17.5 Persistent Entities and JDO

In the J2EE environment, you have a choice of using native file I/O, serialization, JDBC, entity beans, session beans, or JDO persistent classes as the implementation strategy for persistence of your application object model (persistent entities). In many cases, you can use more than one strategy in the same application.

File I/O and serialization based on files are not robust or scalable enough for application-server use beyond trivial storage of a simple class state, and we will not describe these options further. The choice between the other strategies depends on your requirements for the persistence abstraction.

17.5.1 Local Persistent Storage

Using JDBC or JDO directly allows your application to store entities using a local-persistence interface with minimum security and transaction-association options. That is, the security context of the caller of each business method governs access to the resources, and the transaction context of the caller is the transaction context of all the calls made to the local-persistence interface. In our example implementation of CashierBean, the transaction and security checks are performed only when the container receives an invocation on checkout( ) and calls your application code.
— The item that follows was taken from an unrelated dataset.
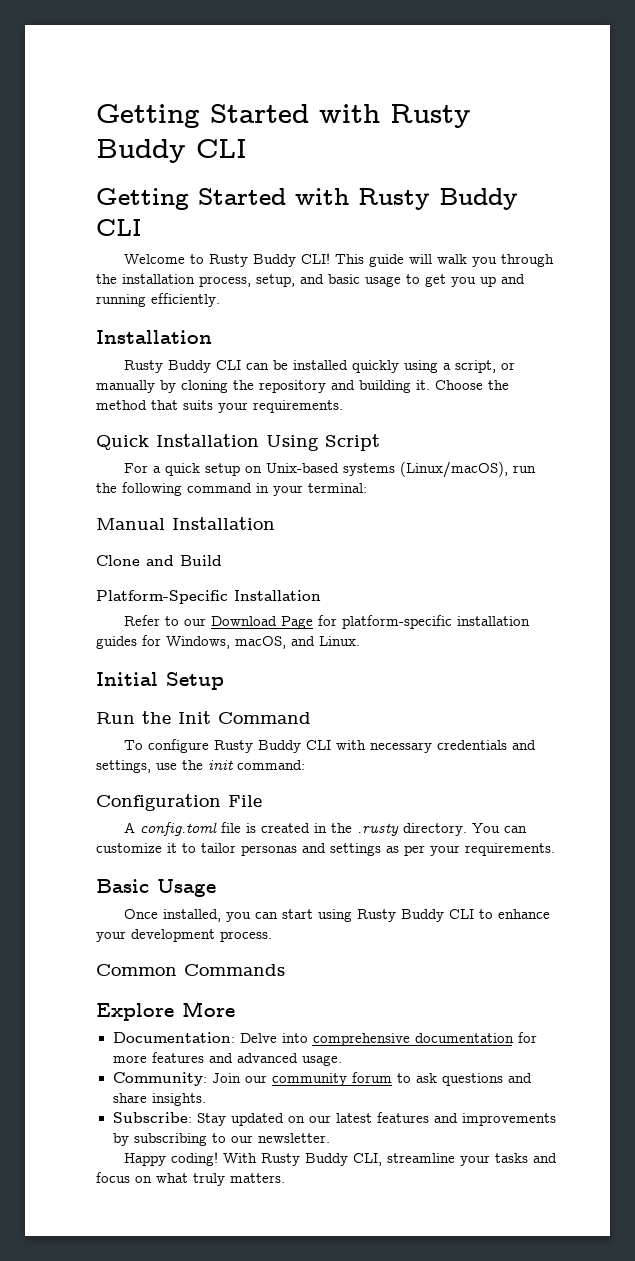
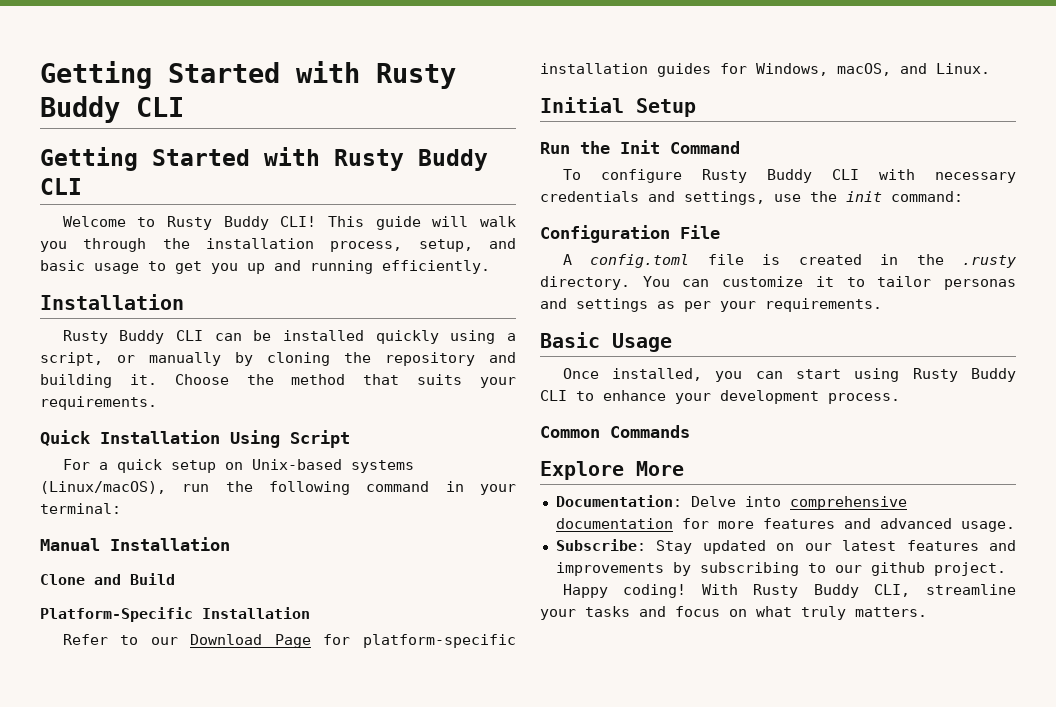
- Community: Join our community forum to ask questions and share insights.
- Subscribe: Stay updated on our latest features and improvements by subscribing to our newsletter.
+ Subscribe: Stay updated on our latest features and improvements by subscribing to our github project.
The local-persistence alternatives do not allow transparent execution of the implementation methods in different tiers of the architecture. All calls are local and use resource managers in the same JVM as the caller.

17.5.1.1 JDO

We have already seen how using JDO as your implementation strategy allows you to use your application-domain object model directly, including features such as inheritance, polymorphic relationships, dynamic queries, and modeling List and Map types. And we have already discussed in detail the requirements of the EJB components that use JDO directly to implement business methods.

17.5.1.2 JDBC

JDBC gives you the most flexibility to customize database access and the most work to do. With JDBC, you implement every JDBC call to create, read, update, and delete instances in the datastore. Thus, you can handcraft the model and the datastore accesses to use all features of the datastore, including generation of primary keys, extensions to SQL, datastore-specific types, and stored procedures.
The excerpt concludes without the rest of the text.